Wednesday, November 28, 2012

BOSCO; Submit Locally, Compute Globally in HTC (High Throughput Computing)

This blog explains why the researchers working in High Throughput Computing (HTC) need BOSCO
Job Submission Manager.

The 1.1 beta release is available  for download   since  December 10, 2012 . Try it!  See News BOSCO

All diagrams are from presentations made at OSG Campus Infrastructures Community Workshop at UC Santa Cruz November 14 -15 , 2012

What is HTC  High Throughput Computing?


The name has been coined in a 1997 paper by Miron Livny  et al., Mechanisms for High Throughput Computing and this not High Performance Computing (HPC)
For many experimental scientists, scientific progress and quality of research are strongly linked to computing throughput. In other words, most scientists are concerned with how many floating point operations per week or per month they can extract from their computing environment rather than the number of such operations the environment can provide them per second or minute. Floating point operations per second  (FLOPS) has been the yardstick used by most High Performance Computing (HPC) efforts to rank their systems. Little attention has been devoted by the computing community to environments that can deliver large amounts o  processing capacity over very long periods of time. We refer to such  environments as High Throughput Computing (HTC) environments
The main challenge a HTC environment faces is how to maximize the amount of resources accessible to its customers. Distributed ownership of computing resources is the major obstacle such an environment has to overcome in order to expand the pool of resources from which it can draw upon.

Since 2006,  The Center for High Throughput Computing (CHTC) offers computing resources for use by researchers at  University of Wisconsin, Madison (UWM). These resources are funded by the National Institute of Health (NIH), the Department of Energy (DOE), the National Science Foundation (NSF), and various grants from the University itself.

What kind of problems HTC solves 


One the better descriptions is from XSEDE web site
High Throughput Computing (HTC) consists of running many jobs that are typically similar and not highly parallel. A common example is running a parameter sweep where the same program is run with varying inputs, resulting in hundreds or thousands of executions of the program. The jobs that make up an HTC computation typically do not communicate with each other and can therefore be executed on physically distributed resources using grid-enabled technologies.
HTC workflows may run for weeks or months, unless we grab additional resources from other clusters giving the HTC researchers access to exponentially more hours than they originally had access to.

The mainstream researchers dilemmas 


How do I reach HTC resources out there?

Fig. 1 Slide presented by  Miron Livny 
Researchers are not sysadmins.

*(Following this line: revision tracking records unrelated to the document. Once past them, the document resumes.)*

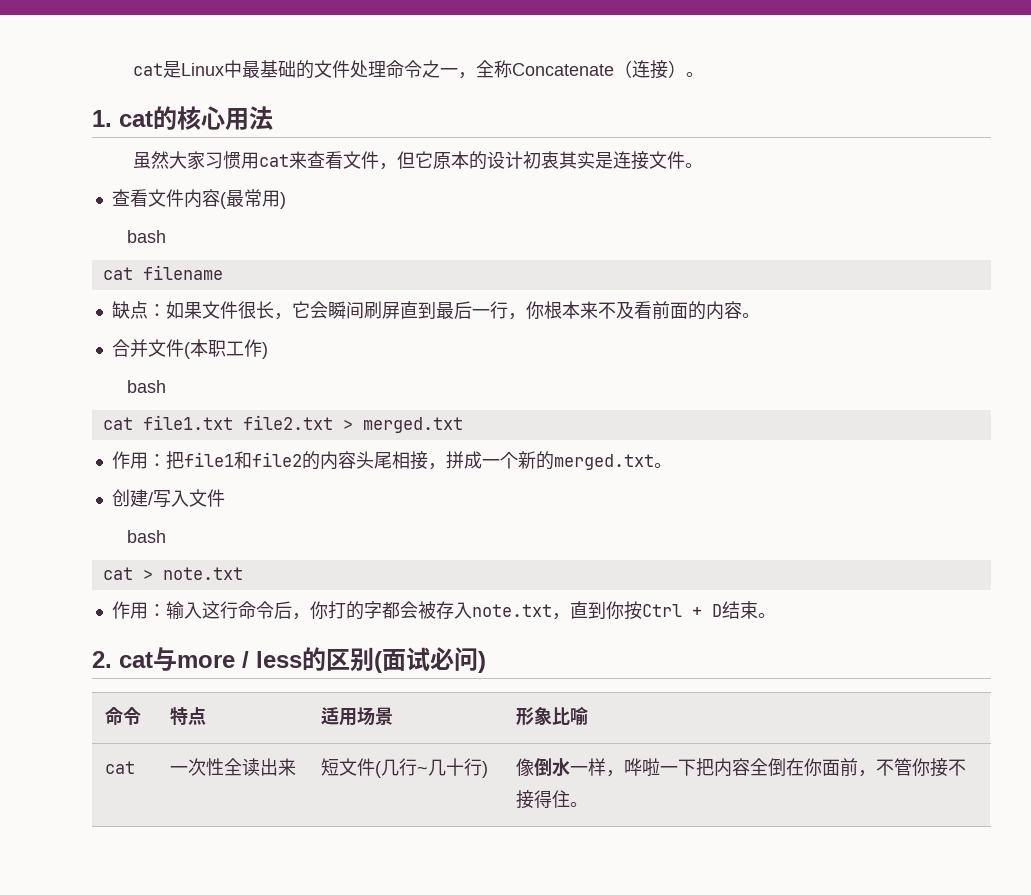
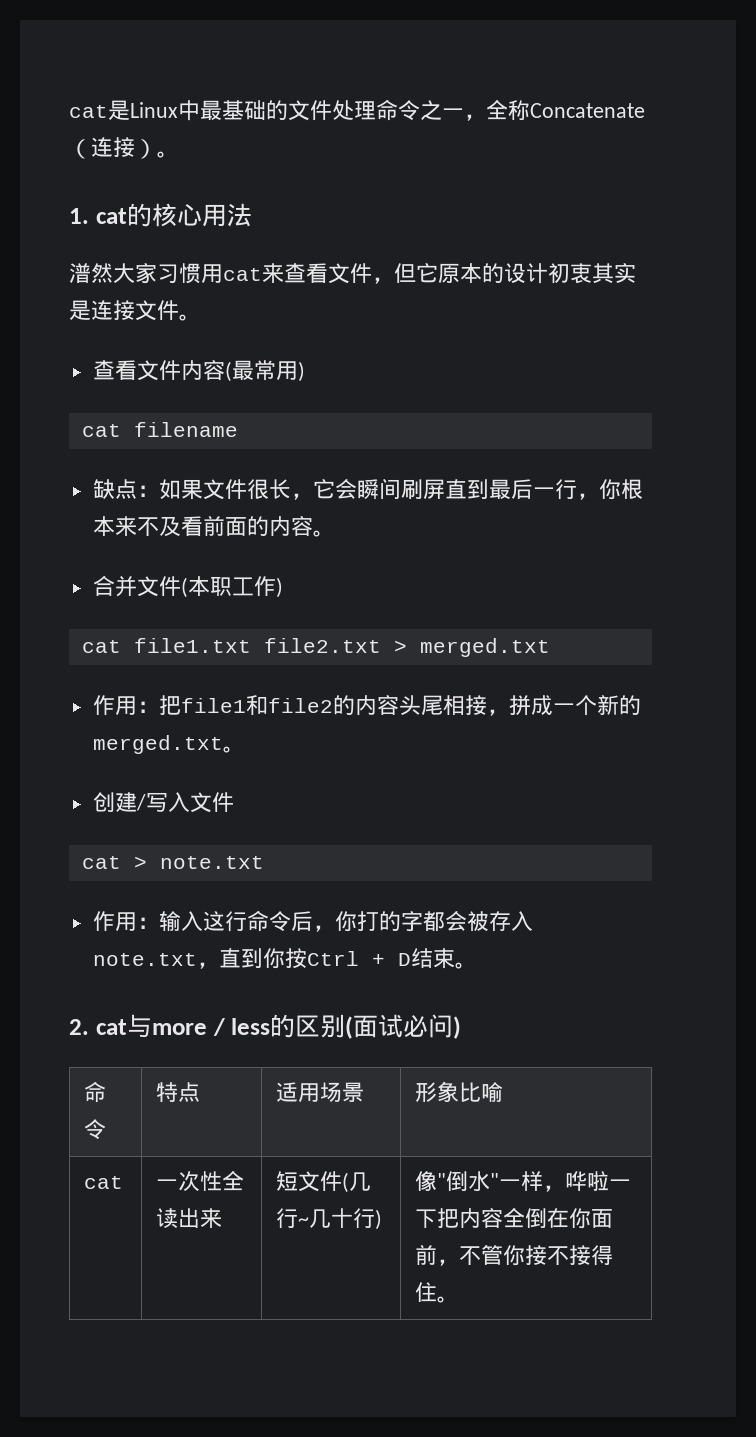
- 虽然大家习惯用cat来查看文件，但它原本的设计初衷其实是连接文件。
+ 潽然大家习惯用cat来查看文件，但它原本的设计初衷其实是连接文件。
  查看文件内容(最常用)
- bash
  合并文件(本职工作)
- bash
  创建/写入文件
- bash
- cat | 一次性全读出来 | 短文件(几行~几十行) | 像倒水一样，哗啦一下把内容全倒在你面前，不管你接不接得住。
+ cat | 一次性全读出来 | 短文件(几行~几十行) | 像"倒水"一样，哗啦一下把内容全倒在你面前，不管你接不接得住。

Yet they are supposed to access and add-on all the clusters they have access to. We don't know exactly where they are. The individual researcher is "likely to use an application he did not write to process data he did not collect on a computer he does not know." (Miron Livny)

Fig 2 Pre-BOSCO diagram. The researcher is supposed to log in every single cluster accessible
and submit jobs in each one. Slide presented by  Marco Mambelli


Many HTC centers, for example Holland Computing Center (HCC) at University of Nebraska campuses  uses the "Back of Napkin"  approach.  They schedule  a researcher-user engagement meeting and ask how many jobs the researcher has, what kind of resources he needs, what data products they keep and for how long and so on. Then the questions are: "Does HCC have enough resources for this user, without running into CPU, storage and network  bottlenecks? What happens if the needs of a researcher exceed the HCC capacity? The researchers are on their own outside the campus.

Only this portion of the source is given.